Once the pictures are set aside, transcribe the remaining data exactly.

=-=-=-=-=

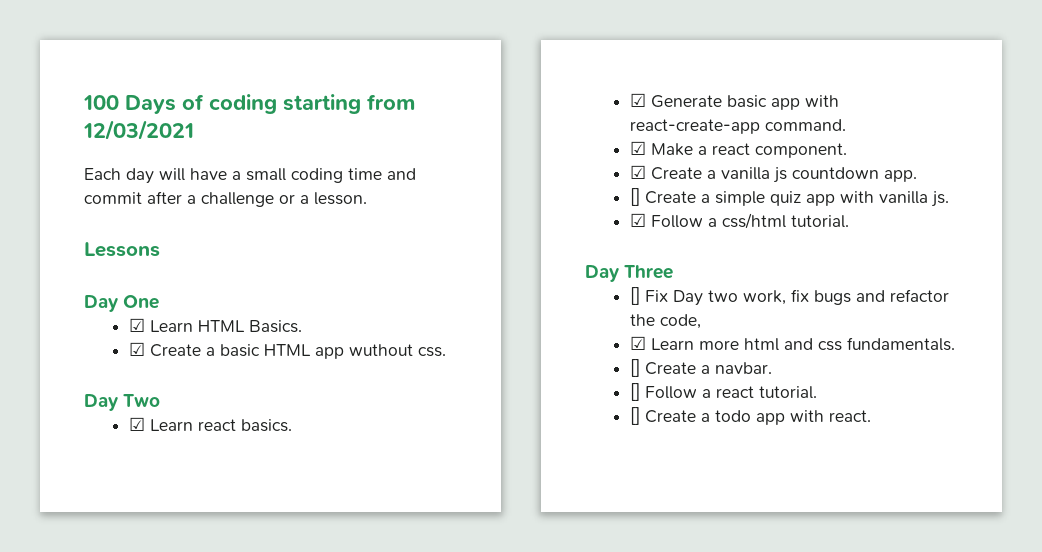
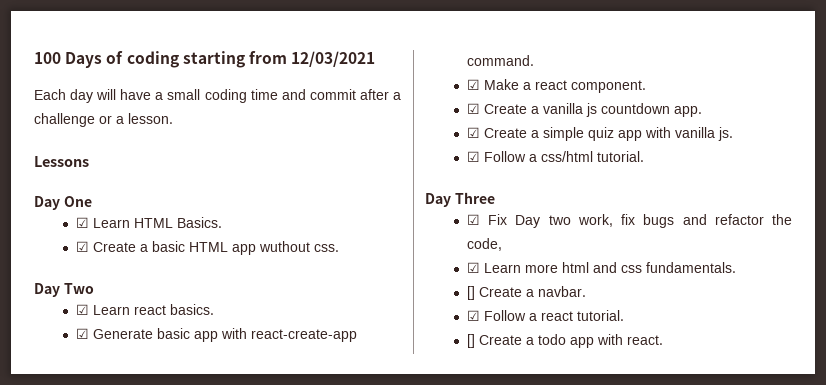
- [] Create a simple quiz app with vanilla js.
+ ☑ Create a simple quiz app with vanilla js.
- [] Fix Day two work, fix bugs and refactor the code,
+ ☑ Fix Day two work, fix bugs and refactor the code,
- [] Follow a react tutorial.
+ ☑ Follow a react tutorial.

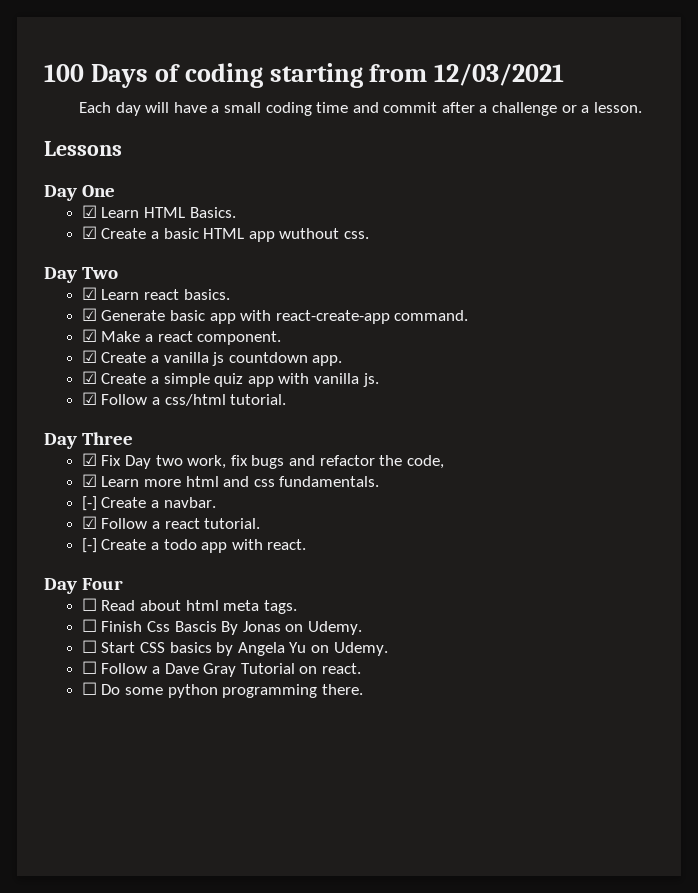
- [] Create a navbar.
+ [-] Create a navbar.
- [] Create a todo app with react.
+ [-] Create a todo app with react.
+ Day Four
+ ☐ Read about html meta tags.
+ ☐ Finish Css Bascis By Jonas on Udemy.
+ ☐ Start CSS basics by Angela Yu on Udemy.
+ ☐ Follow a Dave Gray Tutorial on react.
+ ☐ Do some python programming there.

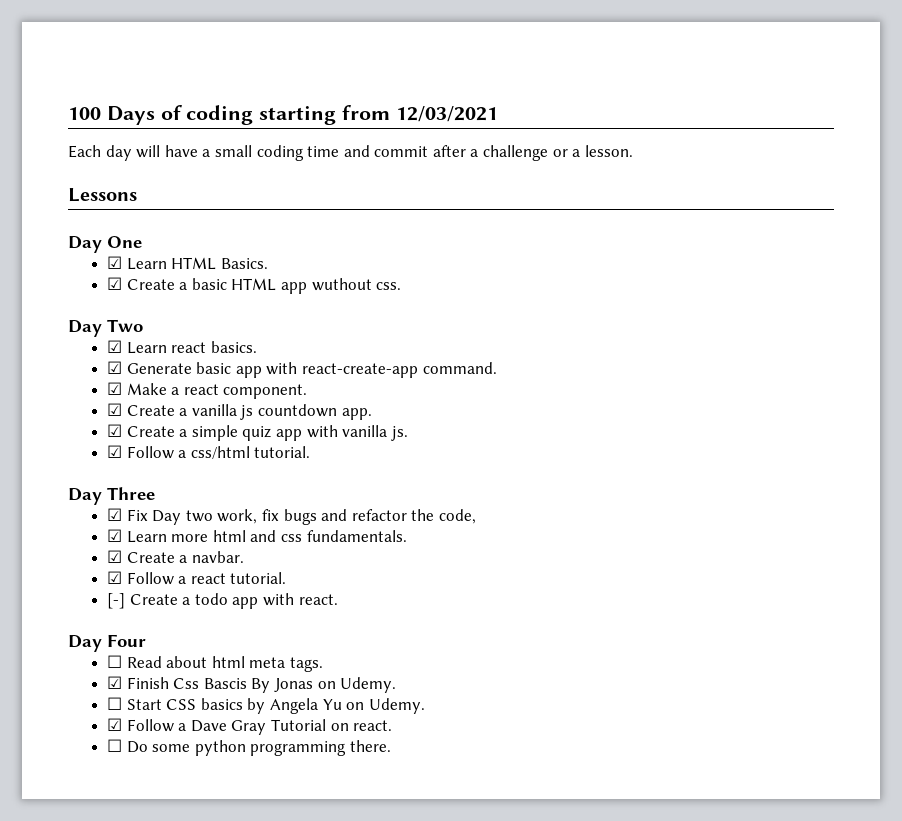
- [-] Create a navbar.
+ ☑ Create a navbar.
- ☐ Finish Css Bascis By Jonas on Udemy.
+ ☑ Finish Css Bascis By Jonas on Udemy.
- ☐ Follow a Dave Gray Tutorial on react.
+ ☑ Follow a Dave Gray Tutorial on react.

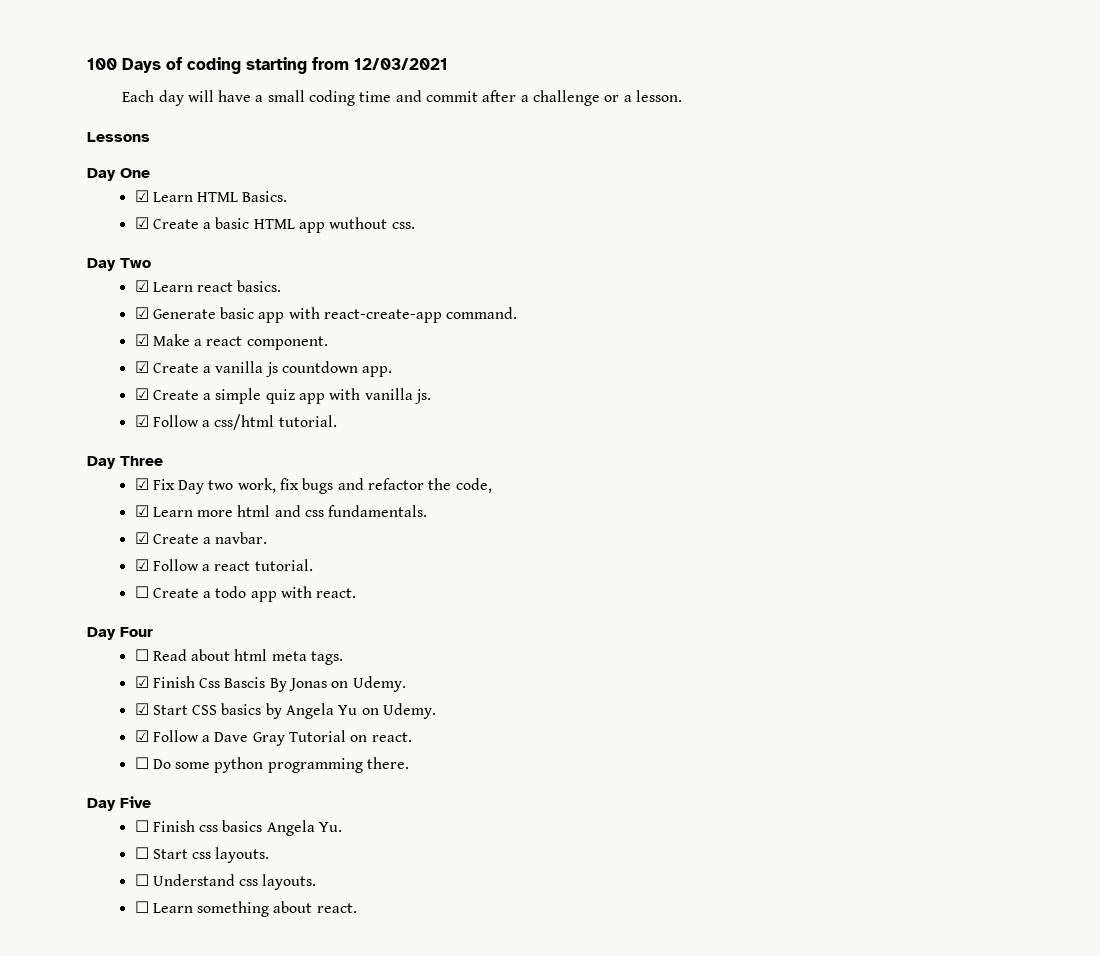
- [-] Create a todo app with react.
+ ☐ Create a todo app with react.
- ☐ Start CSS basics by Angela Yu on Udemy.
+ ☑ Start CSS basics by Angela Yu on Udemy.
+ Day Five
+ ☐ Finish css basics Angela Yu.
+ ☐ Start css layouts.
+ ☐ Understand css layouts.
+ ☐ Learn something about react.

=-=-=-=-=

Final answer:
- [] Create a simple quiz app with vanilla js.
+ ☑ Create a simple quiz app with vanilla js.
- [] Fix Day two work, fix bugs and refactor the code,
+ ☑ Fix Day two work, fix bugs and refactor the code,
- [] Follow a react tutorial.
+ ☑ Follow a react tutorial.

- [] Create a navbar.
+ [-] Create a navbar.
- [] Create a todo app with react.
+ [-] Create a todo app with react.
+ Day Four
+ ☐ Read about html meta tags.
+ ☐ Finish Css Bascis By Jonas on Udemy.
+ ☐ Start CSS basics by Angela Yu on Udemy.
+ ☐ Follow a Dave Gray Tutorial on react.
+ ☐ Do some python programming there.

- [-] Create a navbar.
+ ☑ Create a navbar.
- ☐ Finish Css Bascis By Jonas on Udemy.
+ ☑ Finish Css Bascis By Jonas on Udemy.
- ☐ Follow a Dave Gray Tutorial on react.
+ ☑ Follow a Dave Gray Tutorial on react.

- [-] Create a todo app with react.
+ ☐ Create a todo app with react.
- ☐ Start CSS basics by Angela Yu on Udemy.
+ ☑ Start CSS basics by Angela Yu on Udemy.
+ Day Five
+ ☐ Finish css basics Angela Yu.
+ ☐ Start css layouts.
+ ☐ Understand css layouts.
+ ☐ Learn something about react.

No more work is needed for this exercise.